Die Aussage "30 Jahre Opposition sind genug" ist noch keine Politik - Wie erste Ergebnisse einer Neu-Mitgliederbefragung zeigen, sind etwa 50 Prozent der Mitglieder zwischen 3 bis 6 Jahren Mitglieder unserer Partei. Mit dieser Erneuerung konnten wir eine relative Stabilität der Mitgliedschaft um ca. 60.000 sichern. Mit ihrer Wortmeldung zum Parteitag, rufen uns die Genossen Klaus Ernst und Thomas Händel dazu auf, die Erfahrungen der Entwicklung der Partei, aus der Verschmelzung von WASG und PDS, für den Prozess der Stärkung und Verbreitung der Partei in den Ländern gründlicher zu beachten. Eine Aufforderung an den neuen Parteivorstand, die wir vom Ältestenrat unterstützen möchten.
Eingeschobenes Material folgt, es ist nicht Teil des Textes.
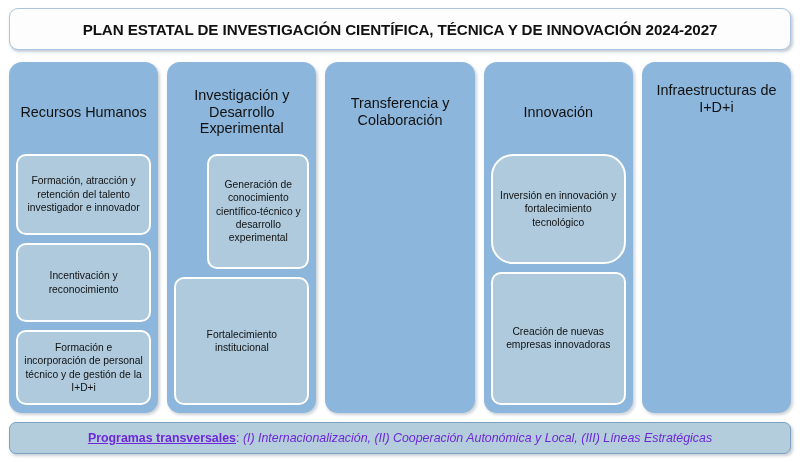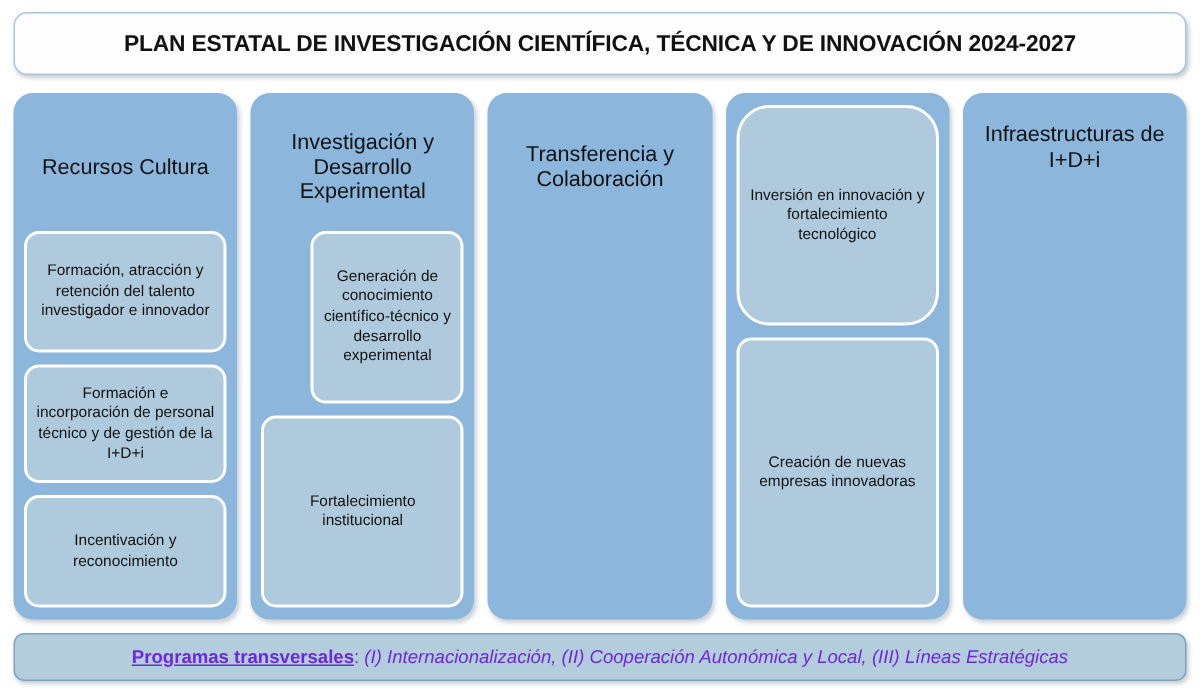"Recursos Cultura" div.column-title { text: Cultura -> Humanos }
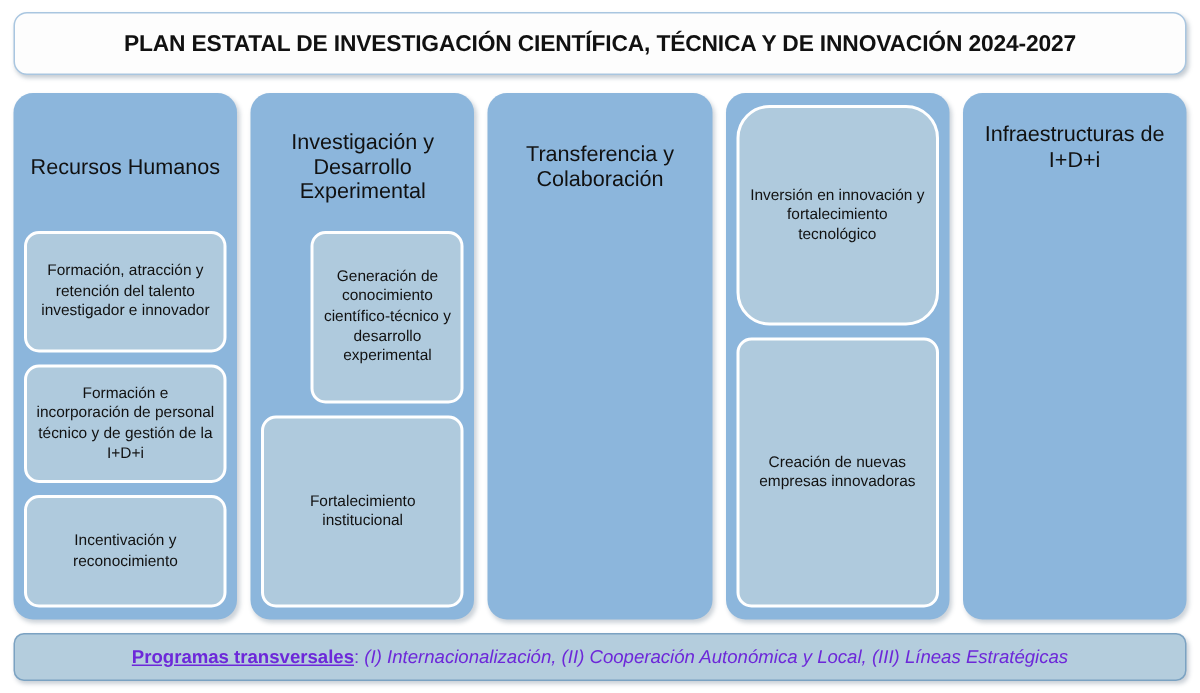"Innovación" div.column-title { html: none -> <div>Innovación</div> }
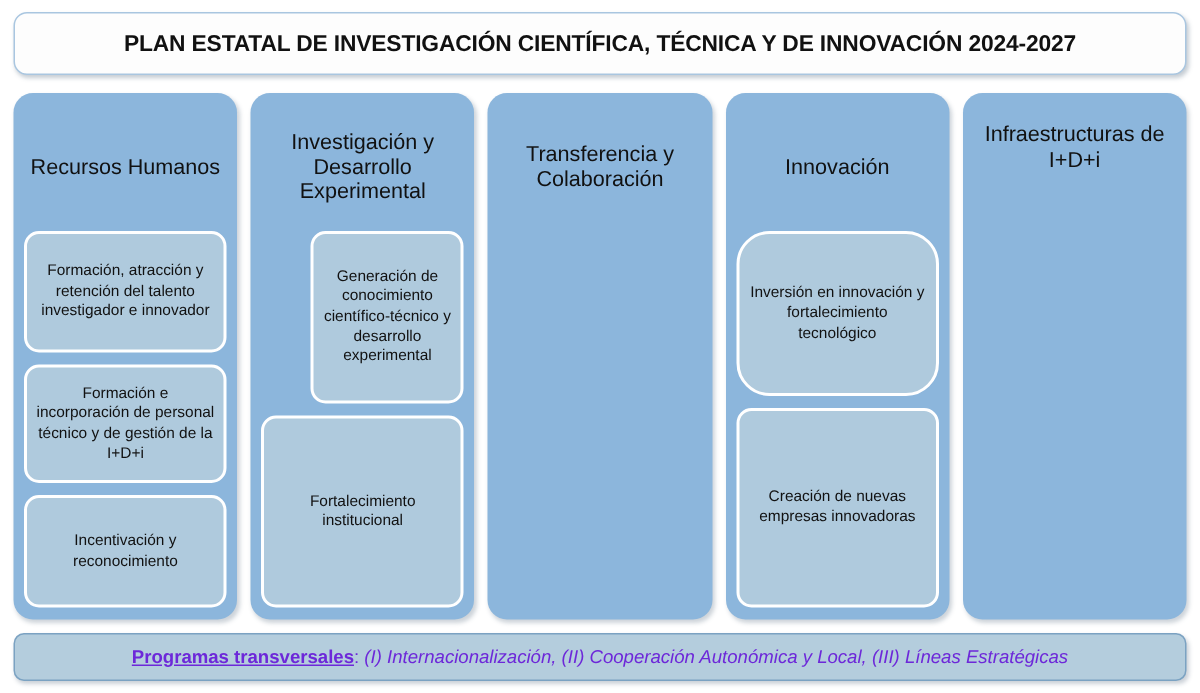"Formación e incorporación de personal" div.card { order: before "Incentivación y reconocimiento" -> after "Incentivación y reconocimiento" }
Gefordert von unserer Partei sind klare Positionen des Antikapitalismus, ihr entschlossenes Eintreten als Friedenspartei, ihr Einsatz für soziale Gerechtigkeit und die Überwindung einer Anschlusspolitik 30 Jahre nach der Vereinigung.
Der Parteitag der Partei DIE LINKE 2020 steht vor den größten Herausforderungen der Zeit nach 1990/91. Wenn es uns gelingt, sich diesen Forderungen konstruktiv, schöpferisch und kritisch mit einer linkssozialistischen Orientierung zu stellen, könnte der Erfurter Parteitag, einen historischen Platz in der Geschichte unserer Partei einnehmen.